** EXERCISE OBJECTIVE **
Lines from the line with "a database transaction commits changes" to the line with "Staging | MSSQL" in the entries below, and only those, must be output exactly, with both ends included.

#### SUPPLIED RECORDS

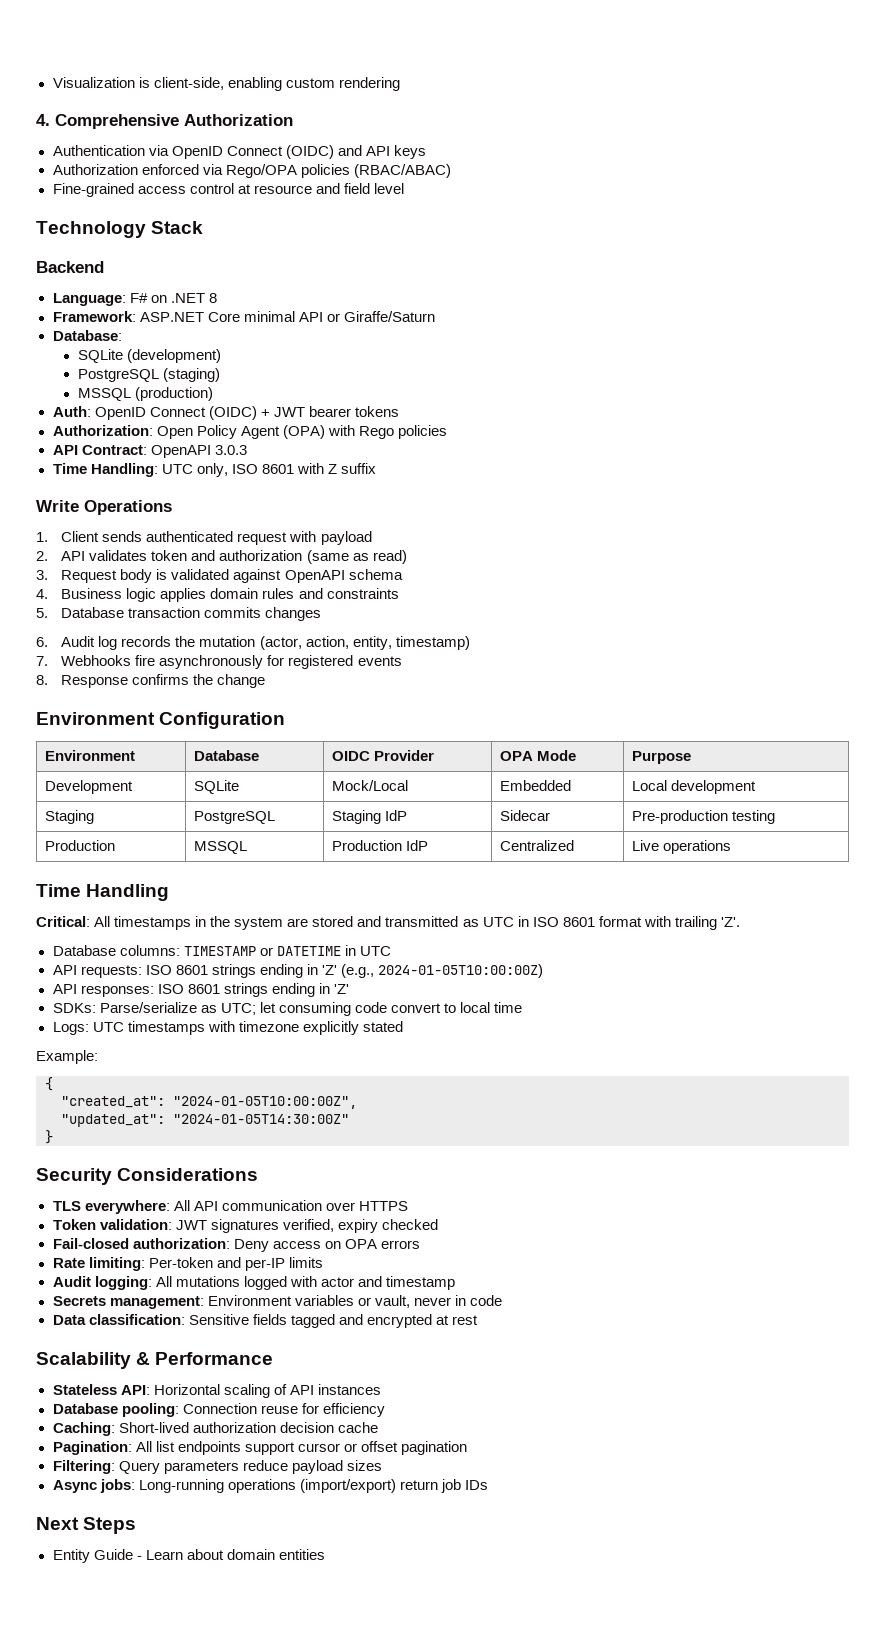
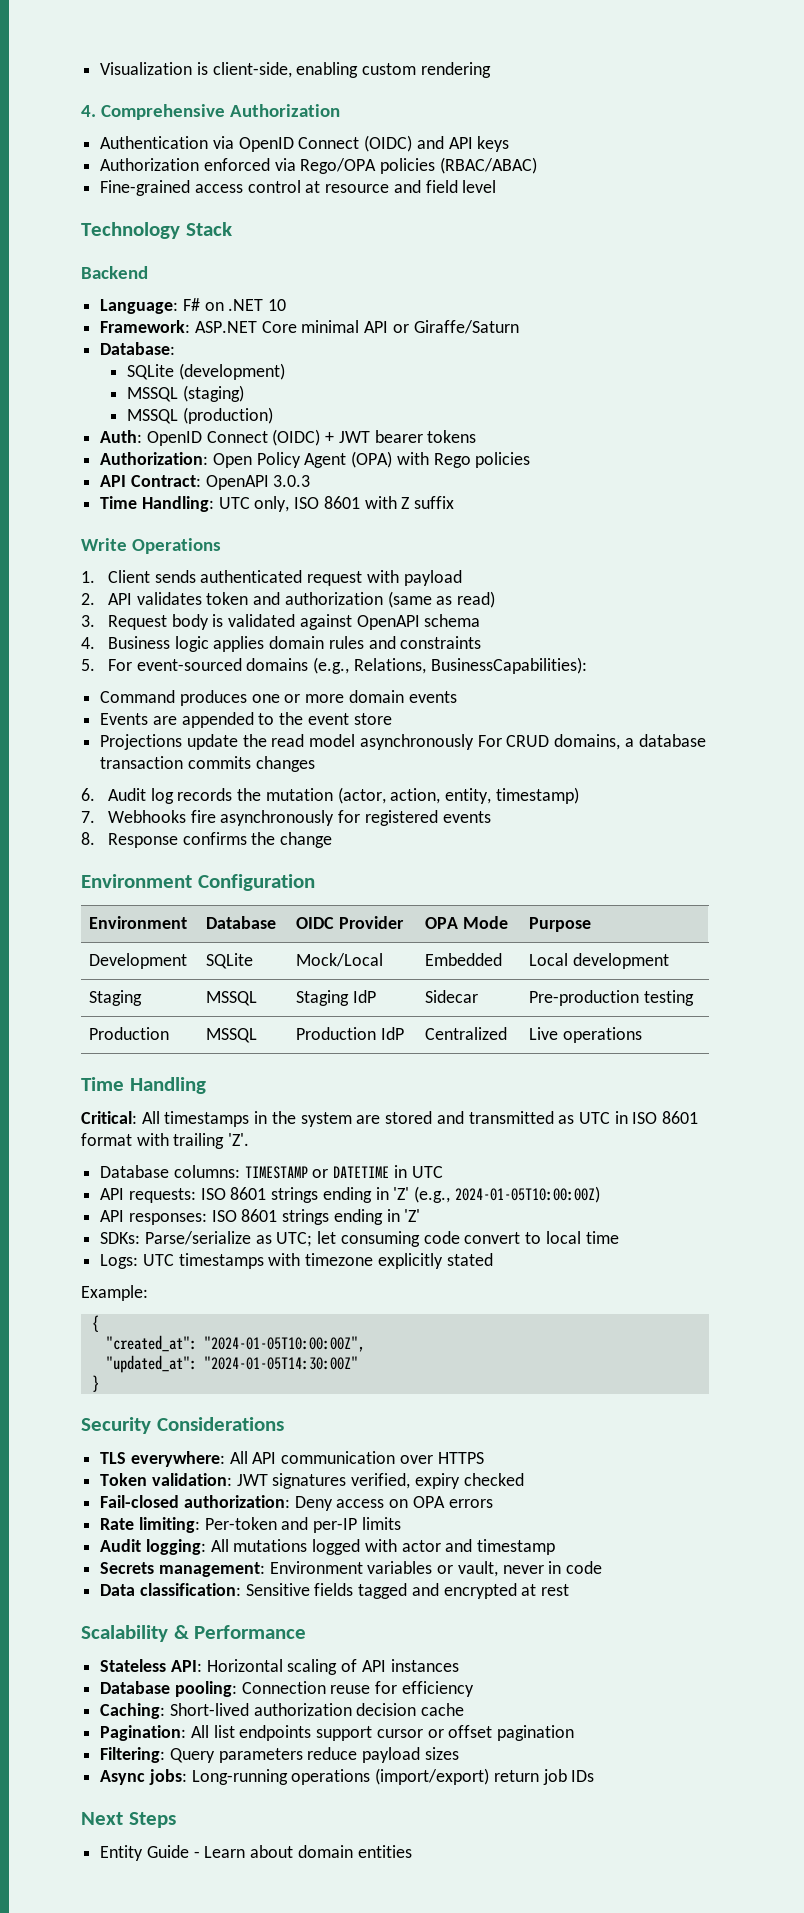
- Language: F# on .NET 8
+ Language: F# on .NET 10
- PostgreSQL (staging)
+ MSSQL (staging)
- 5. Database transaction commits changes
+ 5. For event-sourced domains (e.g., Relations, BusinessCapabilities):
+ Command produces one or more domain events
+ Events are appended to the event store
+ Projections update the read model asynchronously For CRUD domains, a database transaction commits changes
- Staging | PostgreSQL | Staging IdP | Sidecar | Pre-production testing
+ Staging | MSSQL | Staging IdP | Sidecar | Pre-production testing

########
#### SUPPLIED RECORDS

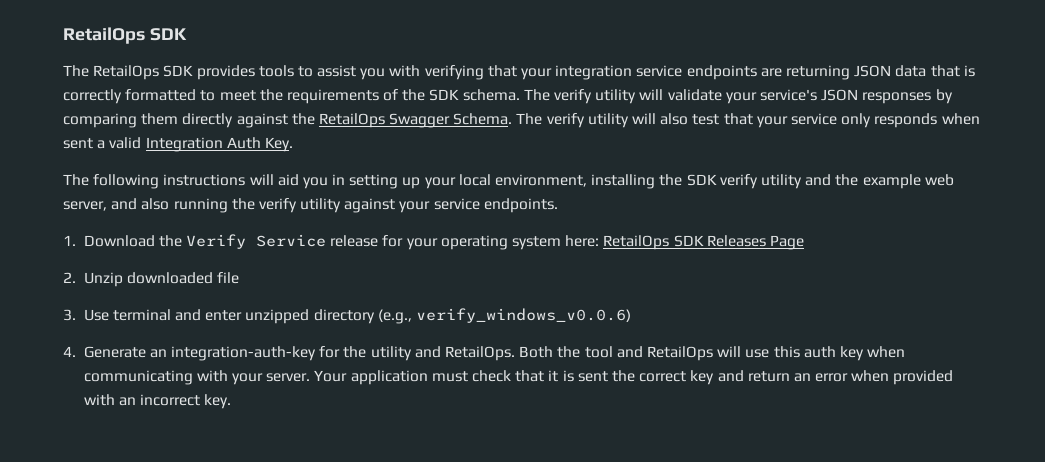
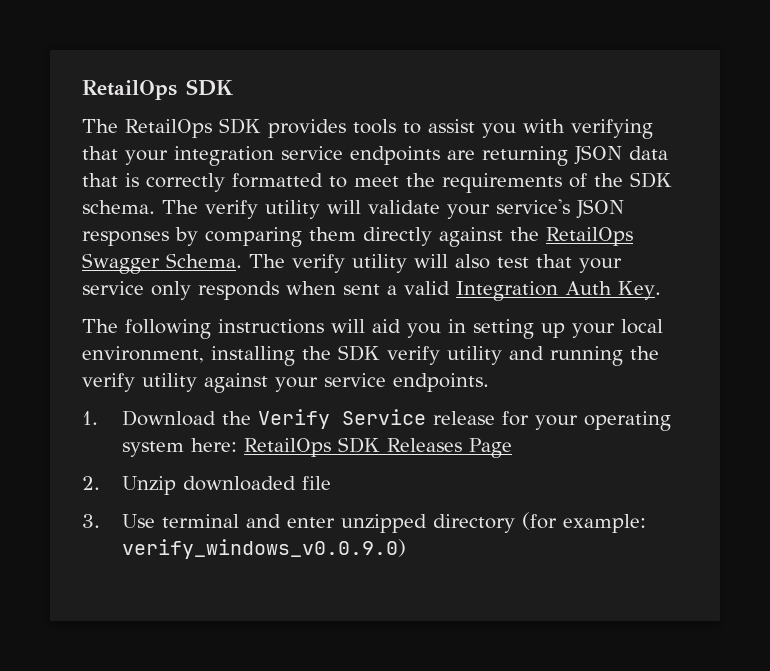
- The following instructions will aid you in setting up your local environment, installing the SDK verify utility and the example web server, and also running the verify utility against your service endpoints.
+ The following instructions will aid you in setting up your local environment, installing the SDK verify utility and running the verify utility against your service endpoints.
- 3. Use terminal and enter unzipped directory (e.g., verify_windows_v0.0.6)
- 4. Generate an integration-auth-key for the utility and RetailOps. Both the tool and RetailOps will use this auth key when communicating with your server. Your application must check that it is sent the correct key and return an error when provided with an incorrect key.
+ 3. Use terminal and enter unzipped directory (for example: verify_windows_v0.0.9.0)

########

** ANSWER SPACE **
+ Projections update the read model asynchronously For CRUD domains, a database transaction commits changes
- Staging | PostgreSQL | Staging IdP | Sidecar | Pre-production testing
+ Staging | MSSQL | Staging IdP | Sidecar | Pre-production testing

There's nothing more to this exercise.